Il 16 giugno 1961 Rudolf Nureyev rinasce per una seconda volta.
Roccambolescamente, come la prima volta, su un vagone della Transiberiana, mentre la madre raggiungeva il padre, commissario dell’Armata Rossa a Khamet. Ultimo di cinque figli visse in un villaggio tra i boschi, con la famiglia sfollata da Mosca. Talmente poveri, ricorderà in seguito da mangiare le cortecce degli alberi.
“La danza è tutta la mia vita. Esiste in me una predestinazione, uno spirito che non tutti hanno. Devo portare fino in fondo questo destino: intrapresa questa via non si può più tornare indietro. È la mia condanna, forse, ma anche la mia felicità. Se mi chiedessero quando smetterò di danzare, risponderei quando finirò di vivere”.
Nel 1955 fece due provini, uno per l’Accademia di danza Vaganova del teatro Kirov e l’altro per l’Accademia di danza del teatro Bol’šoj. Li supera entrambi ma sceglie la prima, quella dove hanno studiato Nižinskij, Pavlova e Ulanova.
Aveva 17 anni, troppo grande, ma il suo era un talento innegabile. Tre anni dopo si diploma ed entra nella compagnia di balletto del teatro Kirov, con lui anche un giovanissimo Michail Baryšnikov.
Con la sua danza illumina il mondo, in estasi per questo giovane russo, “il tartaro danzante” che si sente libero solo quando balla. Il regime impone, a lui come a tutti i suoi cittadini, regole troppo rigide di vita.
Il 16 giugno è a Parigi, la sua compagnia deve partire per Londra, ma il Kgb decide che per lui è il momento di tornare nella madre patria. Troppo irrequieto, per niente docile, ogni sera dopo lo spettacolo esce e fa tardi con i suoi nuovi amici occidentali. Respira la libertà che gli è preclusa in Russia. Diventa amico di Clara Saint, nuora di André Malraux, ministro della Cultura.
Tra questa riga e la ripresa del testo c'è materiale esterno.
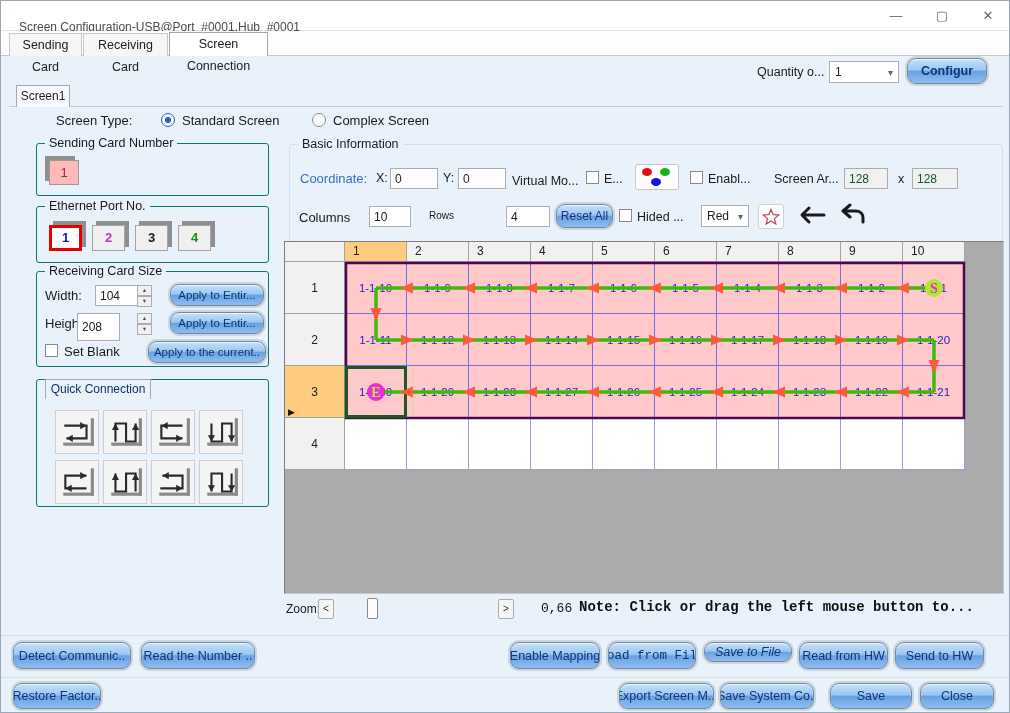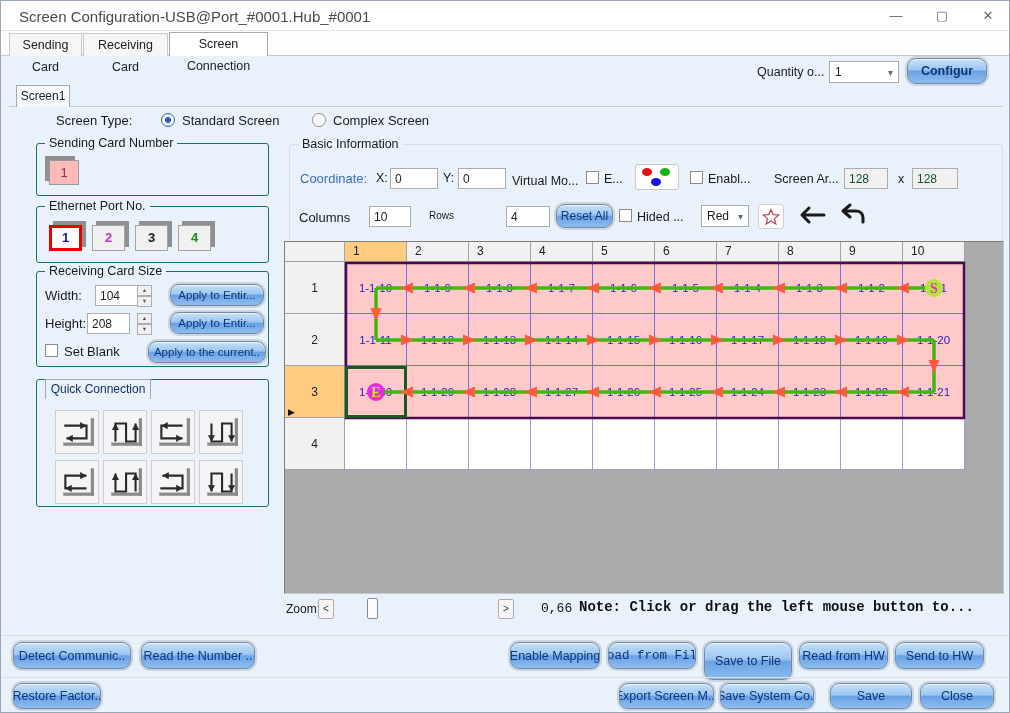"Screen" .title-text { font-size: 15px -> 12px; top: 7px -> 19px }
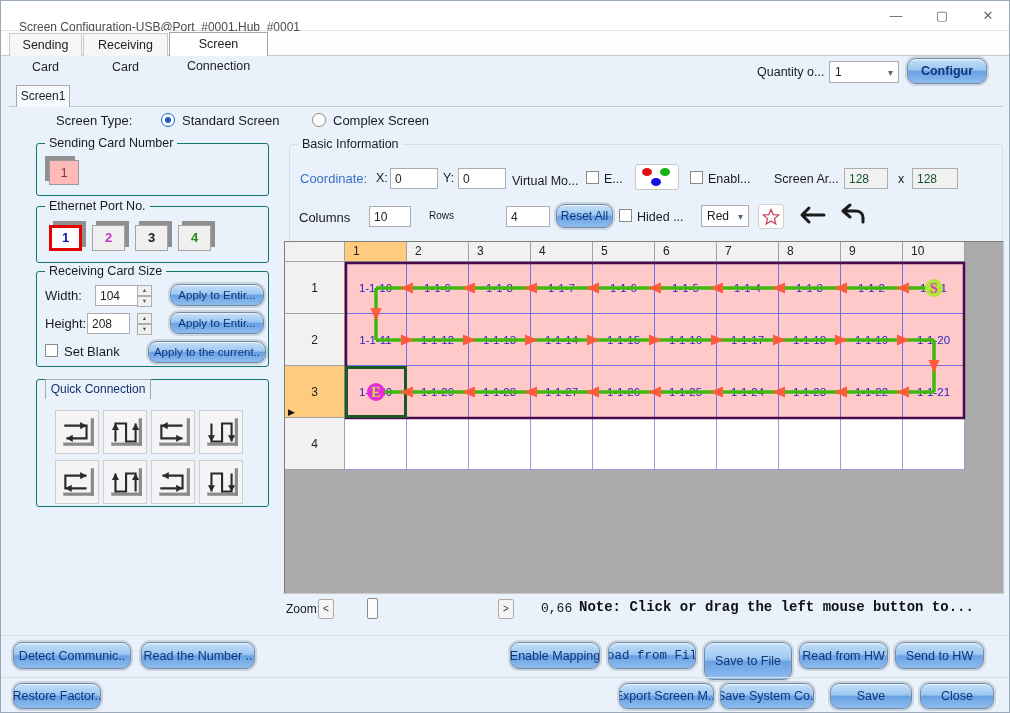"208" input.input { height: 21px -> 28px; left: 50px -> 40px }
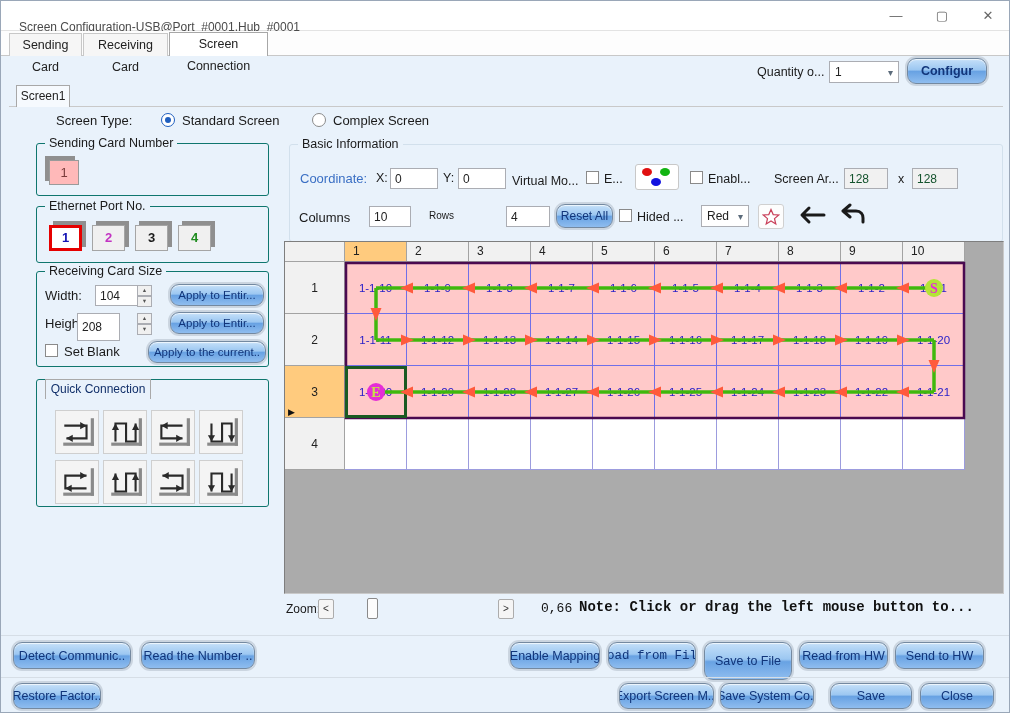"Save to File" div.btnb { font-style: none -> italic; height: 38px -> 20px }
Il primo ballerino dell’Opéra di Parigi, Pierre Lacotte lo raggiunge all’aeroporto per salutarlo. Le guardie del Kgb lo invitano a seguirlo, dovrà esibirsi in Russia, lasciando la sua compagnia. In quell’attimo gli balena davanti agli occhi tutta la sua vita e decide di fuggire. Raggiunge Lacotte al bar “Aiutami, voglio restare qui!”, chiamano Saint, lei arriva e lo trova tra le due guardie del Kgb seduto al bar. Lei li sussurra all’orecchio qualcosa, lui capisce al volo e scappa, verso due poliziotti francesi lì per lui “Voglio stare qui, voglio stare qui!” urla Nureyev. I poliziotti lo portano nella stanza di riflessione. Ha venti minuti per decidere se tornare indietro imbarcandosi per la Russia con i due agenti o iniziare le pratiche per la richiesta di asilo politico. La decisione si palesa davanti a lui attraverso due porte, in base a quella che sceglierà, il suo destino cambierà per sempre. Sceglie quella del commissariato. Sceglie la libertà. La Russia perde la sua punta di diamante, lo condanna in contumacia per alto tradimento. Lui ormai hai spiccato il volo. Danza su tutti i palchi del mondo e vive libero così come ha sempre danzato. Per qualcuno è stato il più grande di tutti, per altri quanto meno è nell’Olimpo. Lui al proposito disse “Ognuno vorrebbe essere il più grande ma Dio non può accordare questo onore a tutti”.